A verbatim restatement of the data, free of pictures, is what you should output.
──────── Excerpted data ────────
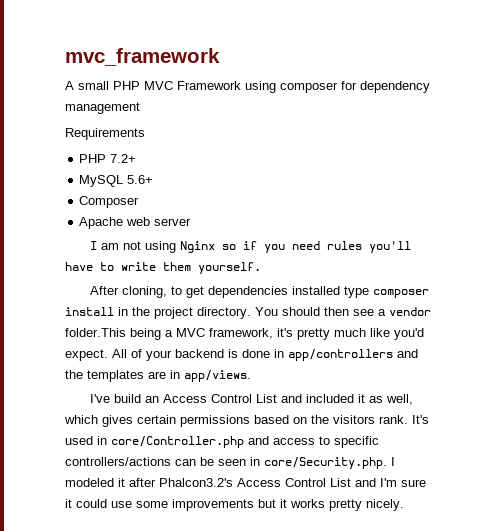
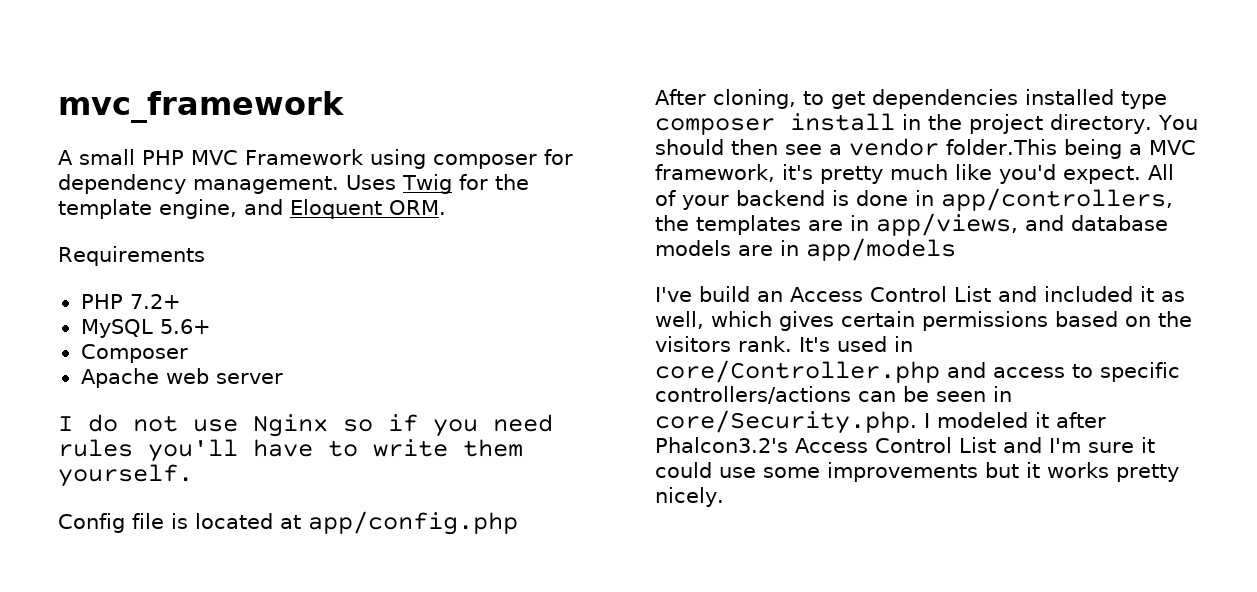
[65,102,140,114] management -> [193,174,529,194] [58,199,446,219] management. Uses Twig for the template engine, and Eloquent ORM.
[100,241,176,253] am not using -> [88,414,238,432] do not use
(261, 268) none -> [58,511,518,535] // Config file is located at app/config.php
[288,349,418,361] app/controllers and -> [940,188,1173,211] app/controllers,
[184,370,251,382] app/views. -> [876,213,1168,236] [655,238,956,261] app/views, and database models are in app/models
────────
• _Exercise answer_:
[65,102,140,114] management -> [193,174,529,194] [58,199,446,219] management. Uses Twig for the template engine, and Eloquent ORM.
[100,241,176,253] am not using -> [88,414,238,432] do not use
(261, 268) none -> [58,511,518,535] // Config file is located at app/config.php
[288,349,418,361] app/controllers and -> [940,188,1173,211] app/controllers,
[184,370,251,382] app/views. -> [876,213,1168,236] [655,238,956,261] app/views, and database models are in app/models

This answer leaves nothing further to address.